The scariest part of this novel is how quickly the new Republic of Gilead took over, and how creepily plausible the transition from typical American society to cult regime actually was. One day people were going about their lives, the next women were no longer allowed to work or spend money and the soldiers posted nearby were suspiciously wearing unfamiliar uniforms. Atwood created an authentic sense of dystopia, where in contrast to a far-fetched futuristic novel, this featured a situation that actually could happen. All of the characters in the new Gilead, even the men who seem to be in powerful positions, are under the control of some larger organization that quietly gained power and is never discussed. Other than the fact that they employ Eyes as their scouts, we (both the reader and the narrator) know nothing about them.

This unnamed, invisible leadership was a brilliant move by Atwood. They--whoever they are--created a "monotheocracy," as its called in the Historical Notes section, and used religion to back up their new laws and regulations. Biblical scripture is twisted and altered to instate the Handmaids and Marthas (both Biblical references) and to push the female population into submission. But despite the "manifest destiny"-like propaganda that God ordained this rather than the government, the people don't seem to believe it. They're simply afraid of the consequences - and rightly so, for those are also of Biblical proportion. In this new Gilead where punishments that rely on psychology are the norm (such as hangings displayed publicly as examples, or male rapists presented to groups of rallied women for group beatings reminiscent of stonings, it is easier for the characters to repress their memories of the world before and follow the rules, at least on the surface. Under the surface, however, is an entire network of people trying to escape to a life that even remotely resembles the one they knew before.

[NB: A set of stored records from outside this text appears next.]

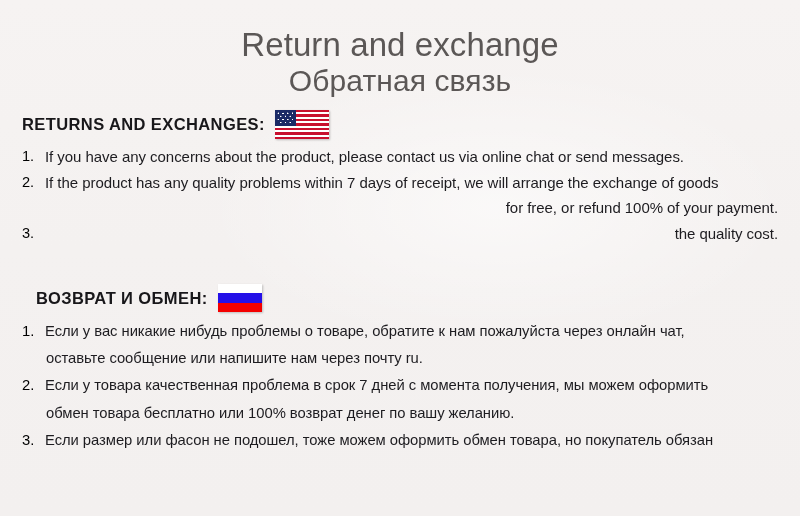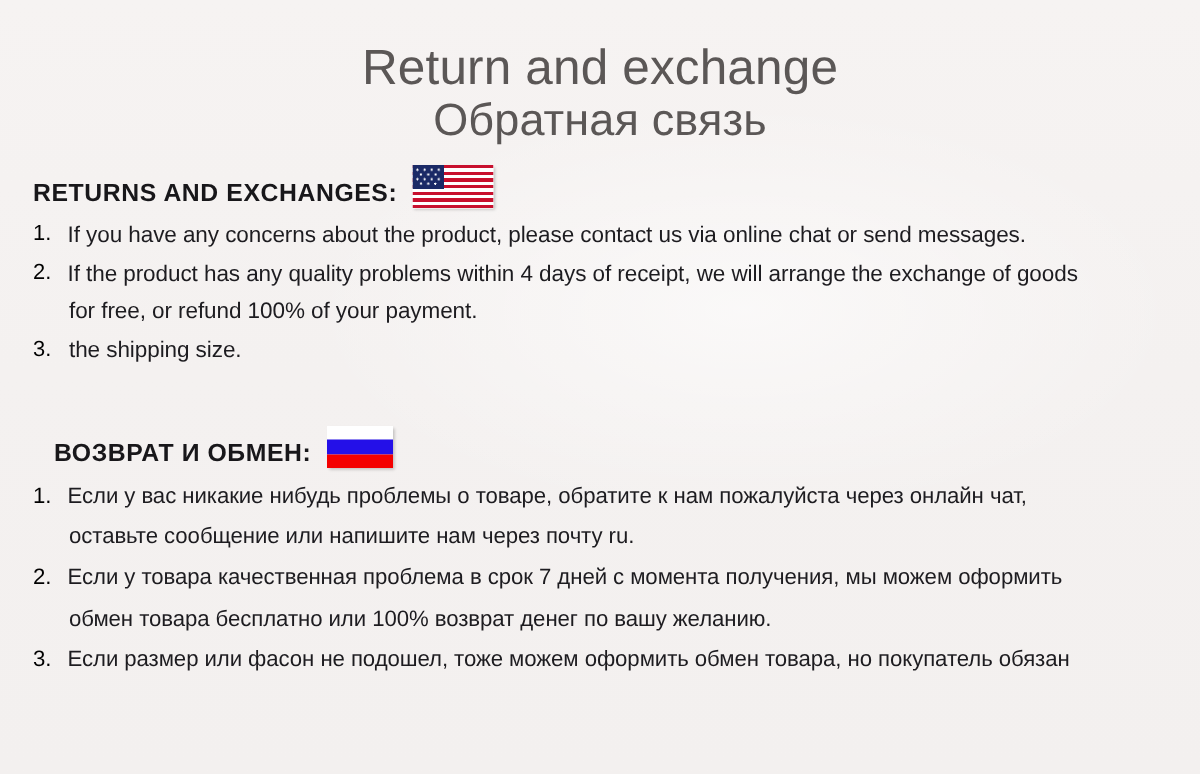--- a/index.html
+++ b/index.html
@@ -48,21 +48,21 @@
     font-weight: 400;
     letter-spacing: 0.1px;
     white-space: nowrap;
     margin-top: 1px;
   }
 
   
   .section-head {
     position: absolute;
     display: flex;
-    align-items: flex-end;
+    align-items: center;
     gap: 10px;
   }
   .section-head-label {
     font-size: 16.5px;
     font-weight: bold;
     color: #18171a;
     letter-spacing: 0.4px;
     white-space: nowrap;
   }
   #head-en { left: 22px; top: 110px; }
@@ -159,21 +159,21 @@
   
   #list-en .line {
     font-size: 15px;
     line-height: 25.6px;
     letter-spacing: -0.05px;
   }
   #list-en .item-num {
     font-size: 14.6px;
     line-height: 25.6px;
   }
-  #list-en .cont { padding-left: 1px; }
+  #list-en .cont { padding-left: 1px; text-align: right; }
 
   
   #list-ru .line {
     font-size: 14.8px;
     line-height: 27.2px;
     letter-spacing: -0.05px;
   }
   #list-ru .item-num {
     font-size: 14.8px;
     line-height: 27.2px;
@@ -205,29 +205,29 @@
     <div class="item">
       <span class="item-num">1.</span>
       <span class="item-body">
         <div class="line">If you have any concerns about the product, please contact us via online chat or send messages.</div>
       </span>
     </div>
 
     <div class="item">
       <span class="item-num">2.</span>
       <span class="item-body">
-        <div class="line">If the product has any quality problems within 4 days of receipt, we will arrange the exchange of goods</div>
+        <div class="line">If the product has any quality problems within 7 days of receipt, we will arrange the exchange of goods</div>
         <div class="line cont">for free, or refund 100% of your payment.</div>
       </span>
     </div>
 
     <div class="item">
       <span class="item-num">3.</span>
       <span class="item-body">
-        <div class="line cont">the shipping size.</div>
+        <div class="line cont">the quality cost.</div>
       </span>
     </div>
 
   </div>
 
   <div class="section-head" id="head-ru">
     <span class="section-head-label">ВОЗВРАТ И ОБМЕН:</span>
     <span class="flag flag-ru">
       <span class="band b-white"></span>
       <span class="band b-blue"></span>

It is revealed at the end that this book, much like The Blind Assassin, is essentially a nested narrative - the entire book is a transcript of a recorded diary found much later by a society that has thankfully progressed past the "Gilead" stage. This new society, set in 2195 when the outer narrative takes place, looks back at Gilead much like we do pre-Civil War slavery or the Salem witch trials. They study it, teach courses on it in their universities, collect artifacts from the period. There is something unsettling about this future society of 2195 that comes about in their "Historical Notes" epilogue.  In one of the few pop-cultural references say that they "must be grateful for any crumbs that the Goddess of History has deigned to vouchsafe us." They also reference Eurydice, the daughter of Apollo in Greek mythology that dies but is retrieved from the underworld. Is this new society female-centric?

I have so many questions that remain unanswered. What caused the fall of Gilead? Was Offred ever reunited with her daughter? Was anything ever done to memorialize the women objectified by Gildeadeans, or are gaudy things like the "Outdoor Period-Costume Sing-Song" the only way they're remembered? And more importantly, should we stop romanticizing time periods like the Antebellum south and the European medieval era and instead look at the historical atrocities that accompanied them? Should we be careful not to let church and state get entangled so that out-of-context religious rules never become deity-ordained laws? It's been almost a week and I still find myself wondering about this book. As the professor of that contemporary lit class always said, if you find yourself thinking about a movie days after watching it, you know it was good. I think the same thing goes for great novels.